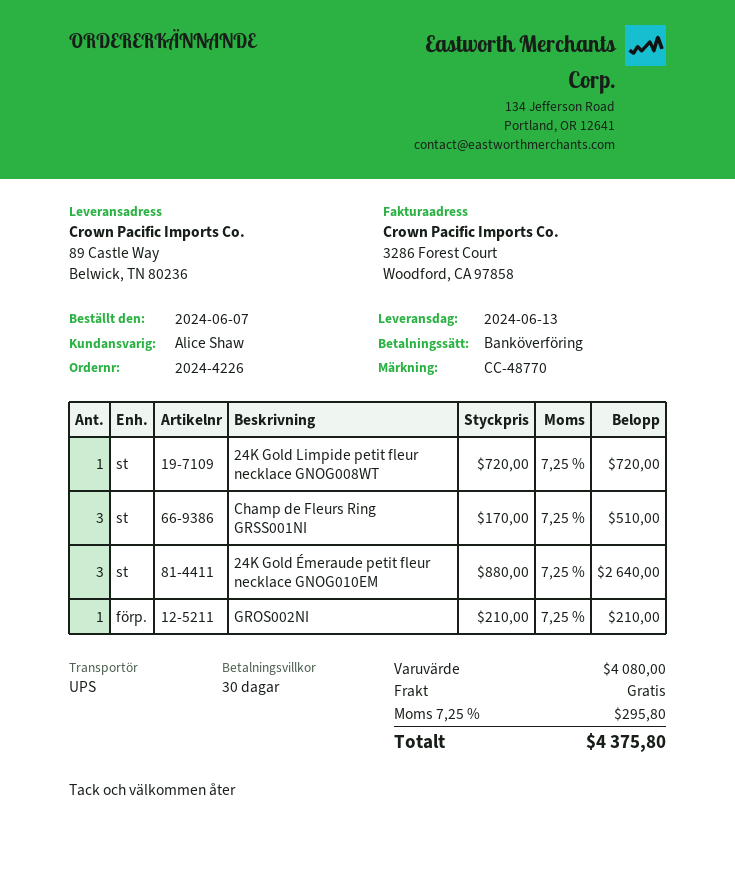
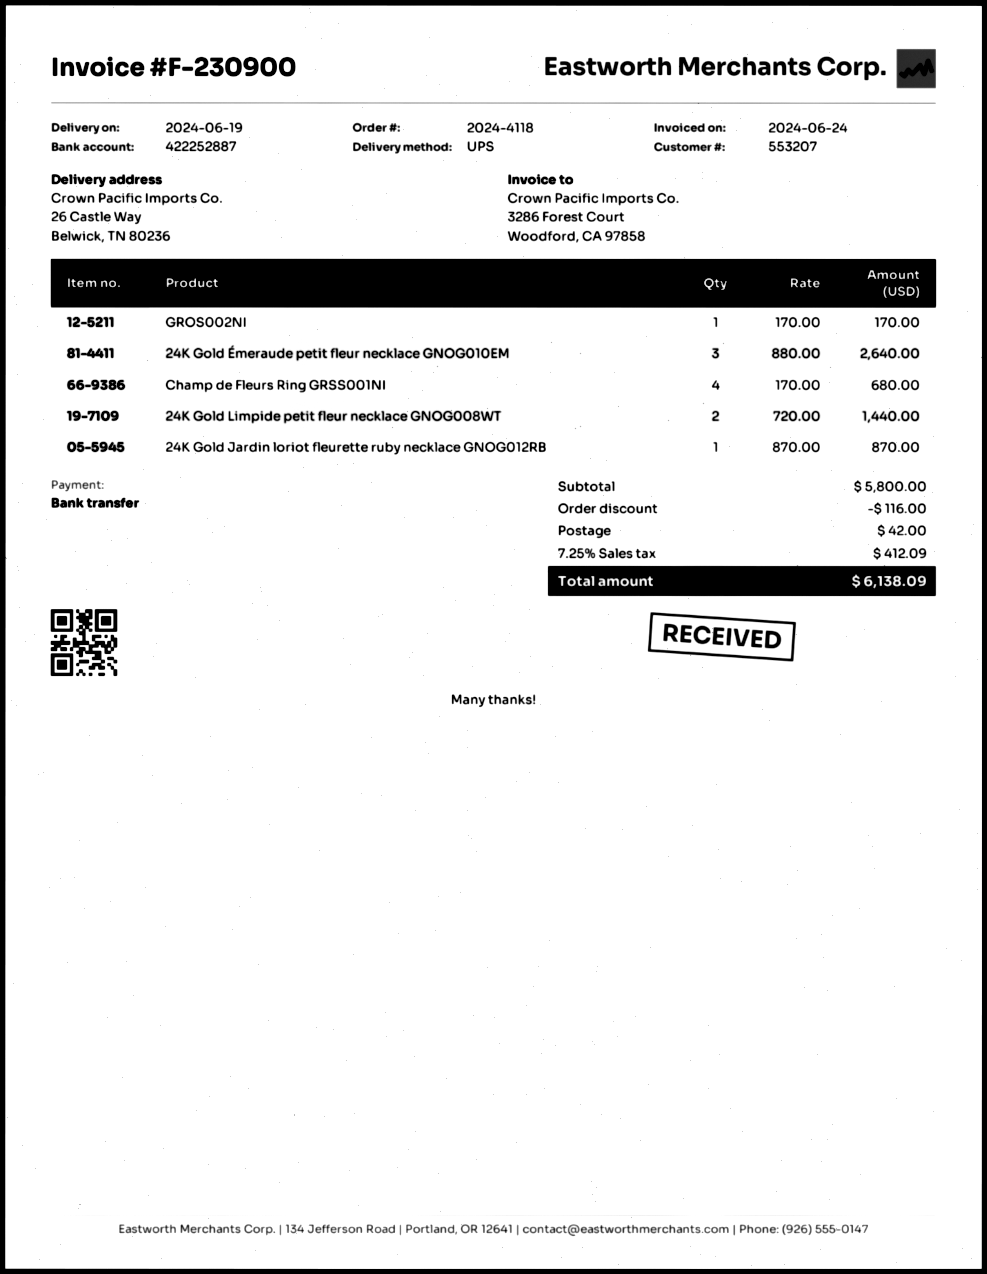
order number: 2024-4226 -> 2024-4118
delivery date: 2024-06-13 -> 2024-06-19
ship to: 89 Castle Way, Belwick, TN 80236 -> 26 Castle Way, Belwick, TN 80236
24K Gold Limpide petit fleur necklace GNOG008WT: 1 x 720.00 = 720.00 -> 2 x 720.00 = 1440.00
Champ de Fleurs Ring GRSS001NI: 3 x 170.00 = 510.00 -> 4 x 170.00 = 680.00
GROS002NI: 1 x 210.00 = 210.00 -> 1 x 170.00 = 170.00
24K Gold Jardin loriot fleurette ruby necklace GNOG012RB: none -> 1 x 870.00 = 870.00
subtotal: 4080.00 -> 5800.00
discount: none -> 116.00
shipping: 0.00 -> 42.00
tax: 7.25% = 295.80 -> 7.25% = 412.09
total: 4375.80 -> 6138.09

**Prompt**: Copy out all the records exactly as they read, and omit the pictures.

**Expected answer**:
order number: 2024-4226 -> 2024-4118
delivery date: 2024-06-13 -> 2024-06-19
ship to: 89 Castle Way, Belwick, TN 80236 -> 26 Castle Way, Belwick, TN 80236
24K Gold Limpide petit fleur necklace GNOG008WT: 1 x 720.00 = 720.00 -> 2 x 720.00 = 1440.00
Champ de Fleurs Ring GRSS001NI: 3 x 170.00 = 510.00 -> 4 x 170.00 = 680.00
GROS002NI: 1 x 210.00 = 210.00 -> 1 x 170.00 = 170.00
24K Gold Jardin loriot fleurette ruby necklace GNOG012RB: none -> 1 x 870.00 = 870.00
subtotal: 4080.00 -> 5800.00
discount: none -> 116.00
shipping: 0.00 -> 42.00
tax: 7.25% = 295.80 -> 7.25% = 412.09
total: 4375.80 -> 6138.09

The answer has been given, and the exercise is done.